Identifying Autistic Children Using Deep Learning Based on the Temporal and Spatial Information of Eye-Tracking
Deyu Guo,
Yan Zhang,
Tengfei Ma,
Xinhua Zhu and
Sailing He
This study addresses the challenge of detecting Autism Spectrum Disorder (ASD) in children, where clinical diagnostic scales used in practice suffer from subjectivity and high costs. Eye tracking (ET), as a non-contact sensing technology, offers the potential for objective ASD recognition. However, existing studies often use specially crafted visual stimuli, making them less reproducible, or rely on the construction of handcrafted features. Deep learning methods allow us to build more efficient models, but only a few studies simultaneously focused on visual behaviors of ASD in both temporal and spatial dimensions, and many studies compressed the temporal dimension, potentially losing valuable information.
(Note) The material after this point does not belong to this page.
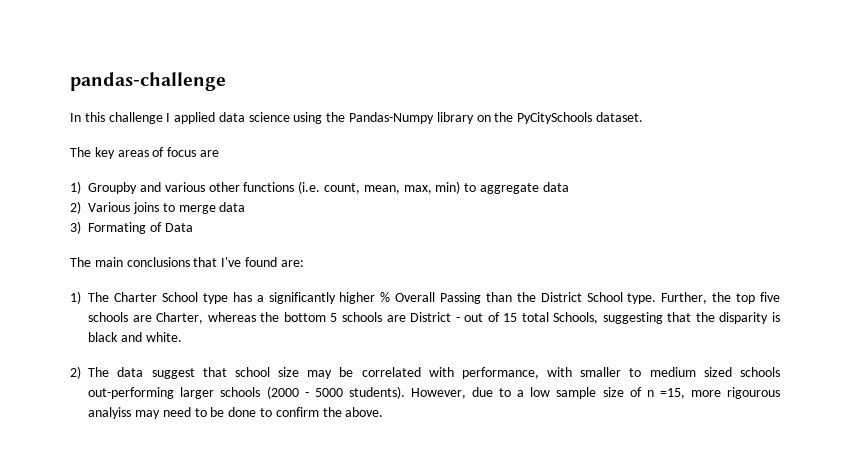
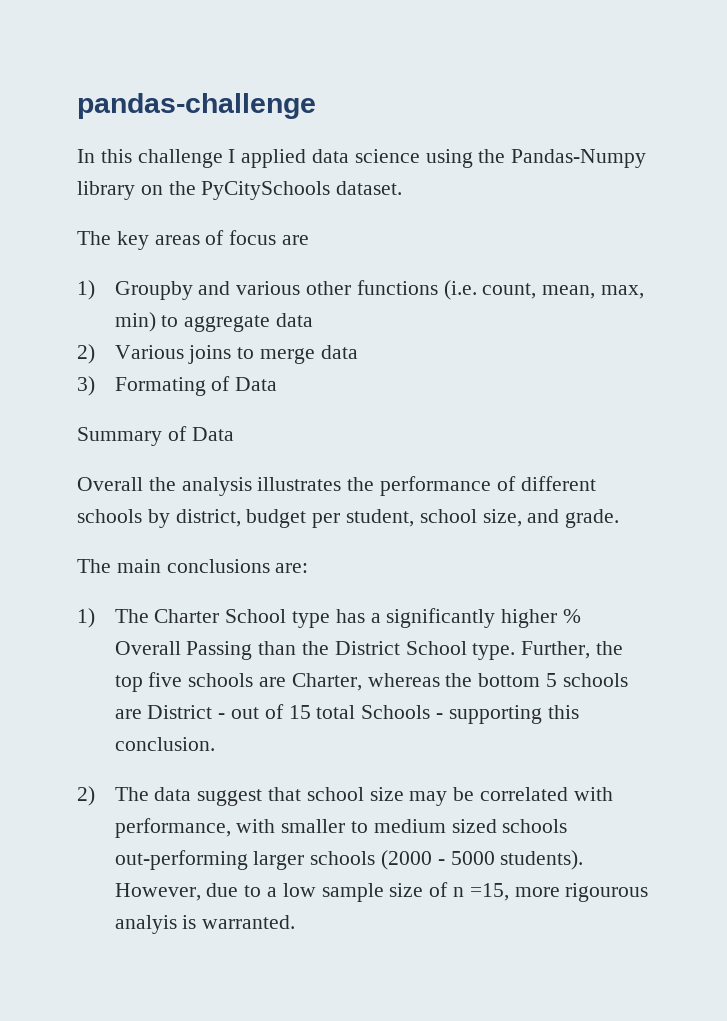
(193, 227) none -> [77,426,234,446] [77,476,596,496] [77,509,620,528] // Summary of Data // Overall the analysis illustrates the performance of different schools by district, budget per student, school size, and grade.
[193,257,277,267] that I've found -> (270, 566) none
[553,312,781,324] [88,332,182,342] Schools, suggesting that the disparity is black and white. -> [361,705,579,724] [114,737,215,751] Schools - supporting this conclusion.
[88,407,384,419] analyiss may need to be done to confirm the above. -> [114,915,296,934] analyis is warranted.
To address these limitations, this study employed a relatively lenient visual stimulus selection criterion to collect ET data of ASD in social scenes, enabling analyses to be conducted both temporally and spatially. Findings indicate that the spatial attention distribution of ASD is more dispersed, and gaze trajectories are more unstable in the temporal dimension. We also observed that children with ASD exhibit slower responses in gaze-following scenarios. Additionally, data loss emerges as an effective feature for ASD identification. We proposed an SP-Inception-Transformer network based on CNN and Transformer encoder architecture, which can simultaneously learn temporal and spatial features. It utilized raw eye-tracking data to prevent information loss, and employed Inception and Embedding to enhance the performance. Compared to benchmark methods, our model demonstrated superior results in accuracy (0.886), AUC (0.8972), recall (0.82), precision (0.95), and F1 score (0.8719).